Cash generated from operations in the first quarter of 2009 was $75.5 million, compared with $64 million in the same period in 2008. Increases in long-term accrued expenses together with a decline in the use of cash needed to fund changes in working capital and other items in the first quarter of 2009, compared to last year’s first quarter, contributed to the increase in operating cash flow. Capital expenditures and cash dividends totaled $34.6 million and $26.9 million, respectively, in the first quarter of 2009, compared with $34.1 million and $25.9 million, respectively, in the first quarter of 2008. Depreciation, depletion and amortization expense for the first quarter of 2009 was $40.9 million, compared with $45.9 million in the same period in 2008.

As of the end of the first quarter, total debt was $667 million, compared with $840 million at the end of the first quarter of 2008, and $690 million as of the end of 2008. The company has no significant debt refinancing requirements until November 2010 when bonds totaling about $100 million are due. Sonoco continues to operate its $500 million commercial paper program with $74 million outstanding at the end of the first quarter of 2009. The commercial paper program is fully supported by a bank credit facility provided by a syndicate of banks that is committed until May 2011. The company believes these banks are capable of meeting their commitments.

Second Quarter and Full-Year 2009 Outlook:

Sonoco anticipates second quarter 2009 base earnings to be in the range of $.34 to $.38 per diluted share. Full-year 2009 base earnings are projected to be in the range of $1.55 to $1.75 per diluted share. As previously reported by the company, second quarter and full-year guidance include a year-over-year increase in pension expense of $.08 and $.35 per diluted share, respectively. The company’s 2009 annual earnings guidance reflects an expected tax rate of about 30%.
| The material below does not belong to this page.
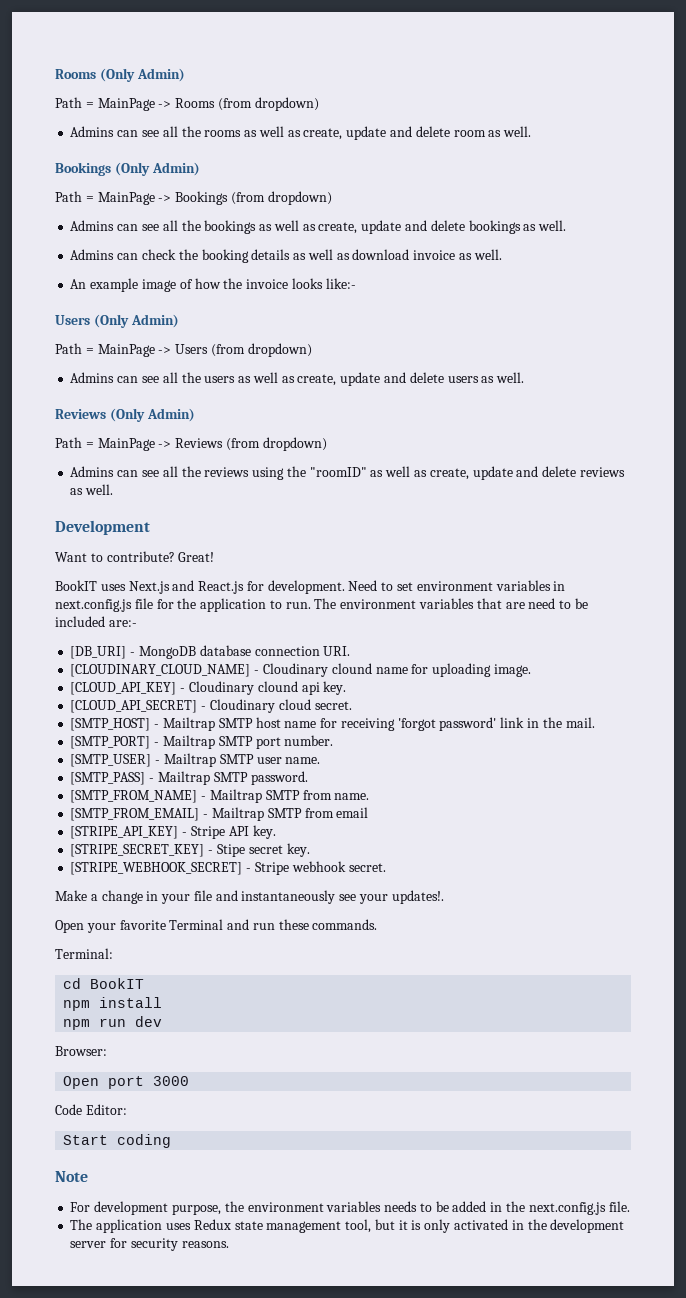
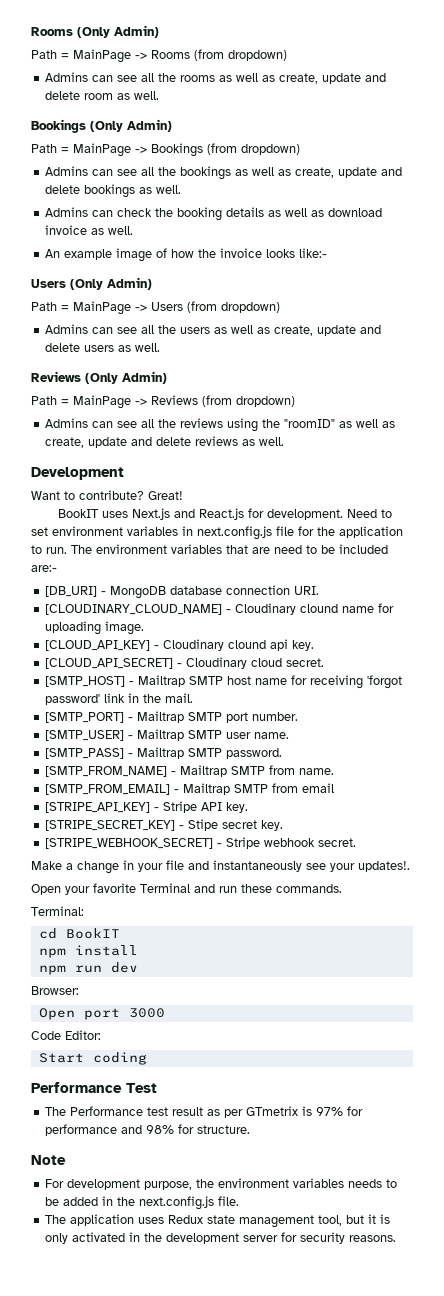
(172, 1141) none -> [31,1082,157,1093] [45,1106,364,1118] [45,1124,251,1136] // Performance Test // The Performance test result as per GTmetrix is 97% for performance and 98% for structure.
In commenting on the updated guidance, DeLoach noted that the low end for the full year is based on continued weak volumes in businesses serving industrial markets. It is also based on realizing the expected improvements from previously announced cost-reduction plans as well as the impact of normal seasonality and returning to a more historical price/cost relationship in the consumer businesses. The range in the full-year guidance reflects the degree of continued uncertainty in today’s business environment.
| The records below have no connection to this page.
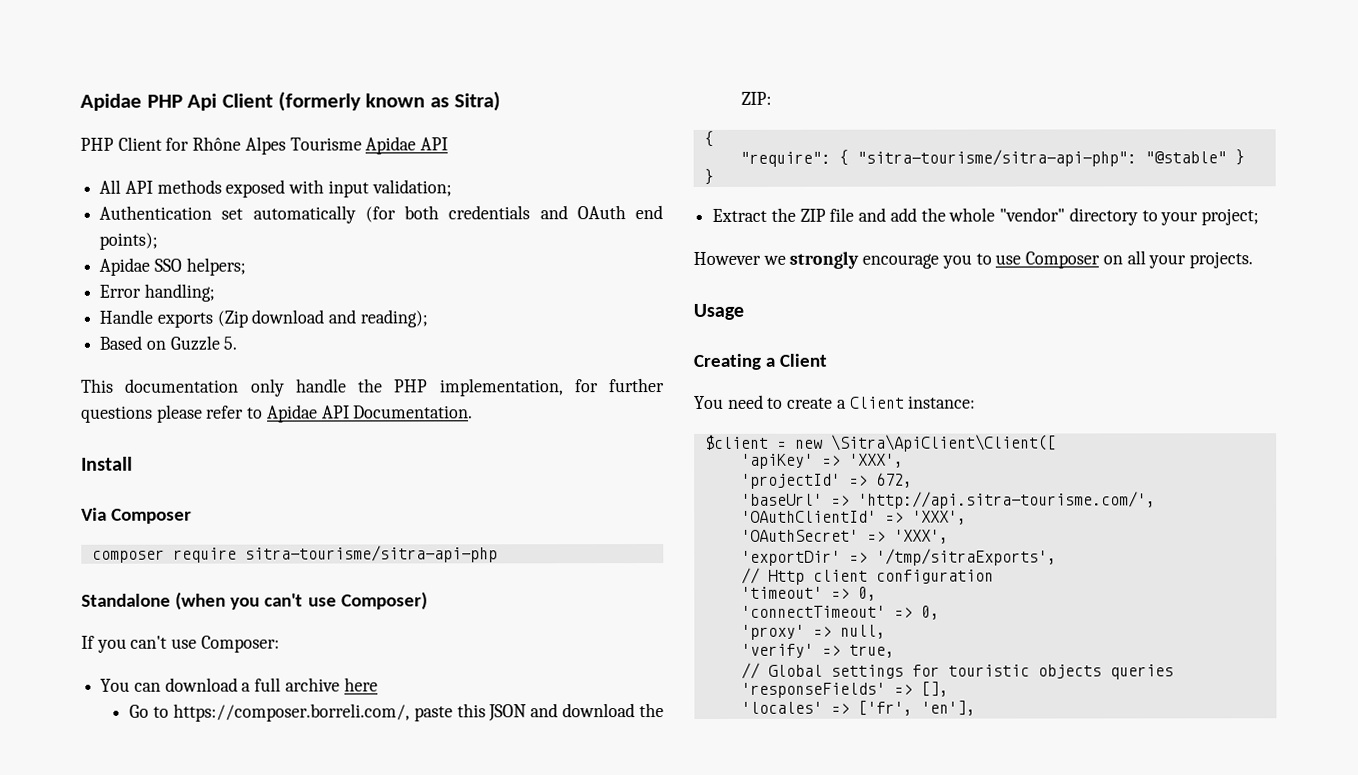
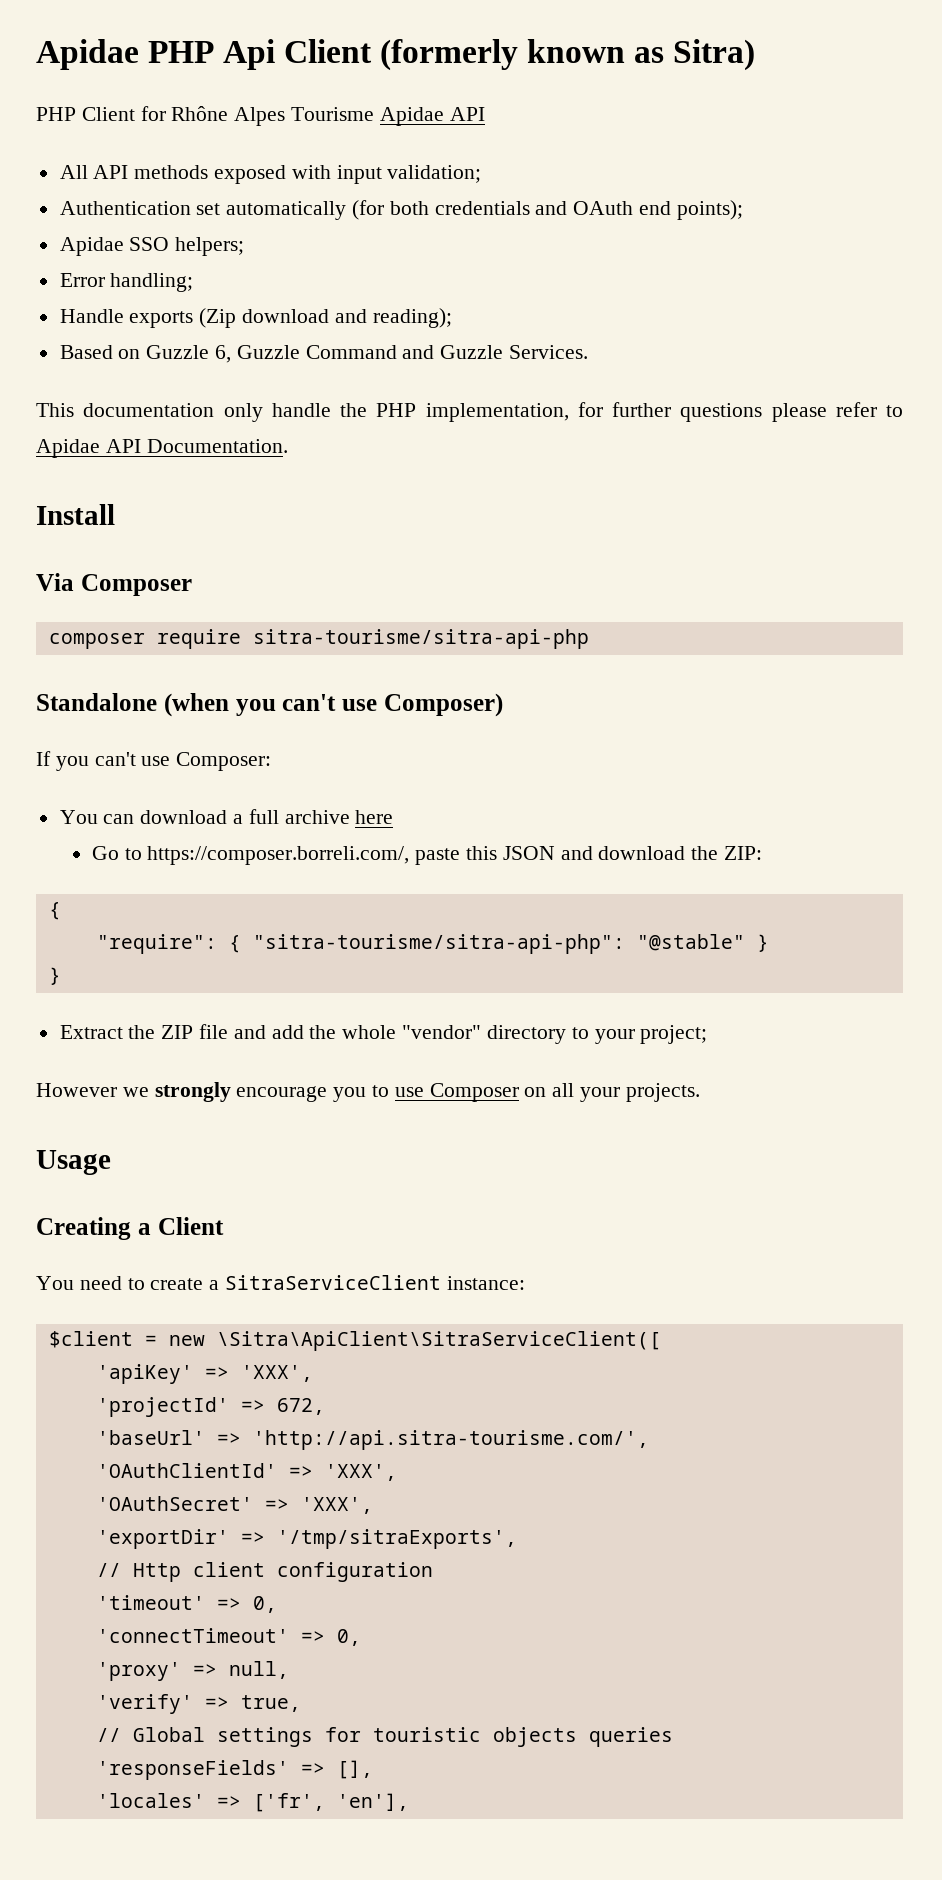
[223,336,238,350] 5. -> [215,345,589,363] 6, Guzzle Command and Guzzle Services.
[849,396,905,409] Client -> [225,1275,442,1290] SitraServiceClient
[830,434,1057,452] \Sitra\ApiClient\Client([ -> [216,1331,661,1351] \Sitra\ApiClient\SitraServiceClient([

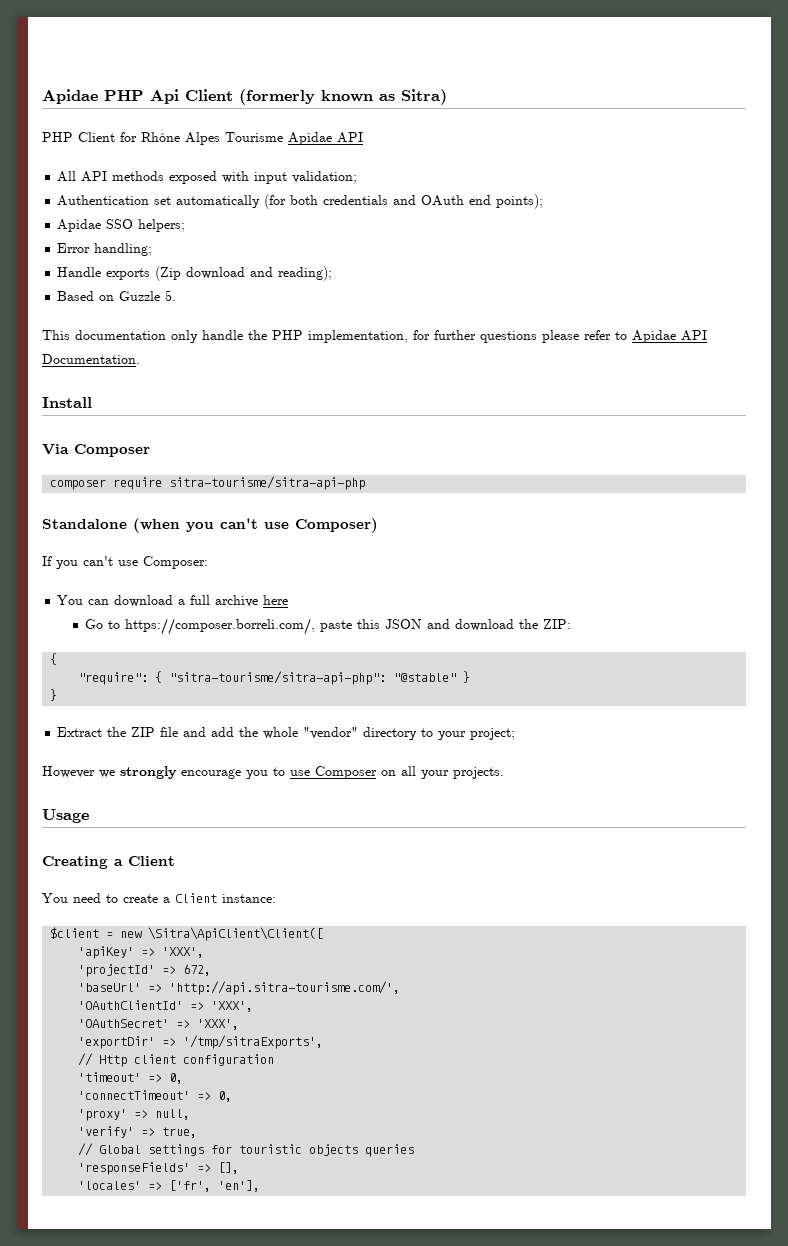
[215,345,589,363] 6, Guzzle Command and Guzzle Services. -> [165,290,177,301] 5.
[225,1275,442,1290] SitraServiceClient -> [175,893,217,903] Client
[216,1331,661,1351] \Sitra\ApiClient\SitraServiceClient([ -> [148,927,324,941] \Sitra\ApiClient\Client([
“Sonoco has faced many challenges through its 110-year history and we have always responded decisively in ways that have helped us emerge a stronger, more competitive and successful company,” added DeLoach. “Our cost reduction efforts which began in 2008 have helped. Regrettably, we’re not seeing meaningful improvement to the global economy so we must continue to take further cost-reduction steps to remain competitive in a dramatically changing marketplace.”

Segment Review:

Sonoco uses a non-GAAP financial measure, Base Operating Profit, when discussing the operational results of its segments. Base Operating Profit is defined as the segments’ portion of consolidated Income Before Income Taxes, excluding restructuring charges, impairment charges, environmental charges, net interest expense and certain non-recurring or infrequent and unusual items.

Consumer Packaging:

Sonoco’s Consumer Packaging segment includes the following products: round and shaped rigid packaging (both composite and plastic); printed flexible packaging; and metal and peelable membrane ends and closures.

First quarter 2009 sales for the segment were $351.9 million, compared with $387.4 million in the same period in 2008. Operating profit for this segment reached a record $39.4 million in the first quarter of 2009, compared with $36.3 million in the same period in 2008.
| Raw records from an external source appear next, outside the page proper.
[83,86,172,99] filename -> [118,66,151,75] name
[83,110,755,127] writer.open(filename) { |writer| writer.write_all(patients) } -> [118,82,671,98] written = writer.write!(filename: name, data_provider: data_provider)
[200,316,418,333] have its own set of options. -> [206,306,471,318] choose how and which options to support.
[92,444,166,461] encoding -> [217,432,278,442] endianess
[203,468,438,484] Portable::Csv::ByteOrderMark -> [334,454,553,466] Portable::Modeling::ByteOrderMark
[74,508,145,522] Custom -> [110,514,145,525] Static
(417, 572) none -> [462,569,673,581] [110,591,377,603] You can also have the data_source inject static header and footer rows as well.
Sales in this segment declined nine% during the first quarter as lower volumes and the negative effect of foreign currency translation of about $20 million were only partially offset by higher selling prices. The selling price increases were implemented to offset rising raw materials and other costs, the negative impact of which was not fully realized in the first quarter. This delay in realizing the negative effect of higher material costs, along with productivity improvements, contributed to the first quarter’s nine% increase in operating profit.